Exercise prompt: An exact transcription of all the entries is needed; pictures stay out.

Modification records:
BEGIN

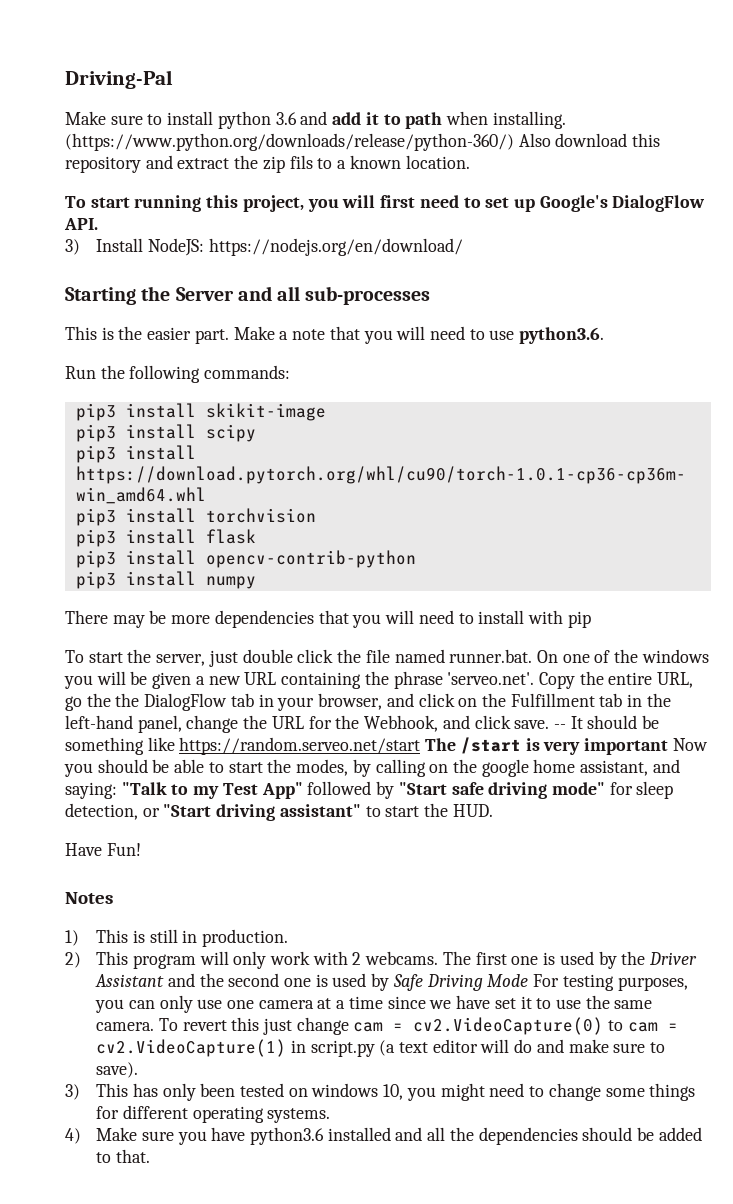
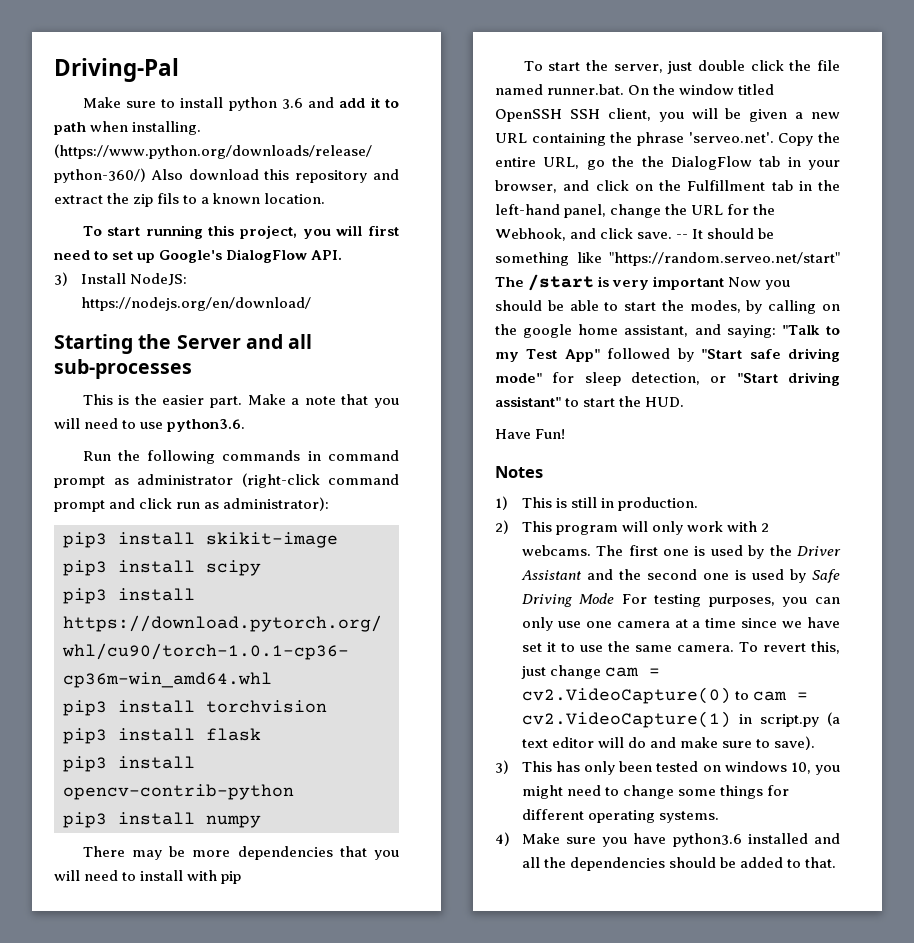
[204,365,291,379] commands: -> [222,450,399,461] [54,473,399,488] [54,497,330,512] commands in command prompt as administrator (right-click command prompt and click run as administrator):
[562,649,709,663] one of the windows -> [653,84,775,95] [495,108,651,122] the window titled OpenSSH SSH client,
[179,737,421,755] https://random.serveo.net/start -> [609,252,841,266] "https://random.serveo.net/start"
[231,1017,260,1031] this -> [811,641,841,654] this,

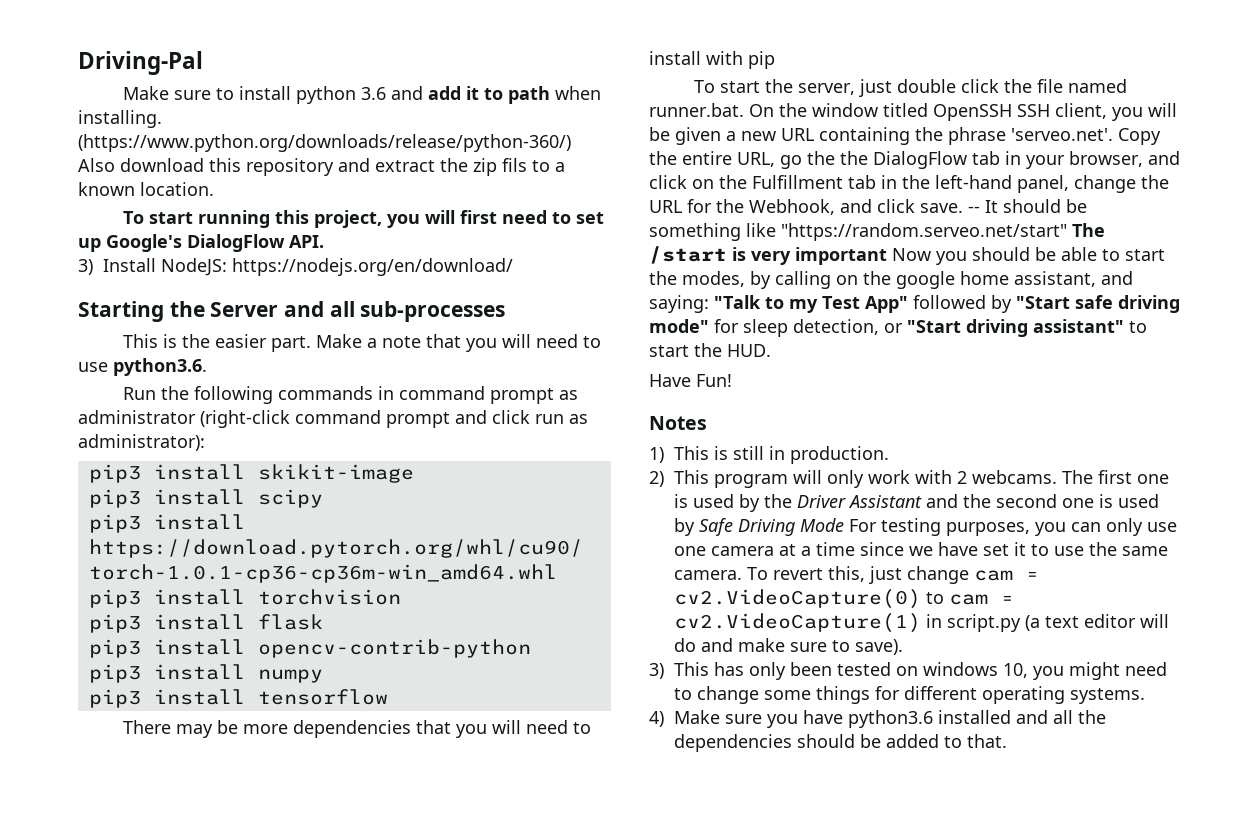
(261, 821) none -> [88,689,388,708] // pip3 install tensorflow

END

Exercise response:
[204,365,291,379] commands: -> [222,450,399,461] [54,473,399,488] [54,497,330,512] commands in command prompt as administrator (right-click command prompt and click run as administrator):
[562,649,709,663] one of the windows -> [653,84,775,95] [495,108,651,122] the window titled OpenSSH SSH client,
[179,737,421,755] https://random.serveo.net/start -> [609,252,841,266] "https://random.serveo.net/start"
[231,1017,260,1031] this -> [811,641,841,654] this,

(261, 821) none -> [88,689,388,708] // pip3 install tensorflow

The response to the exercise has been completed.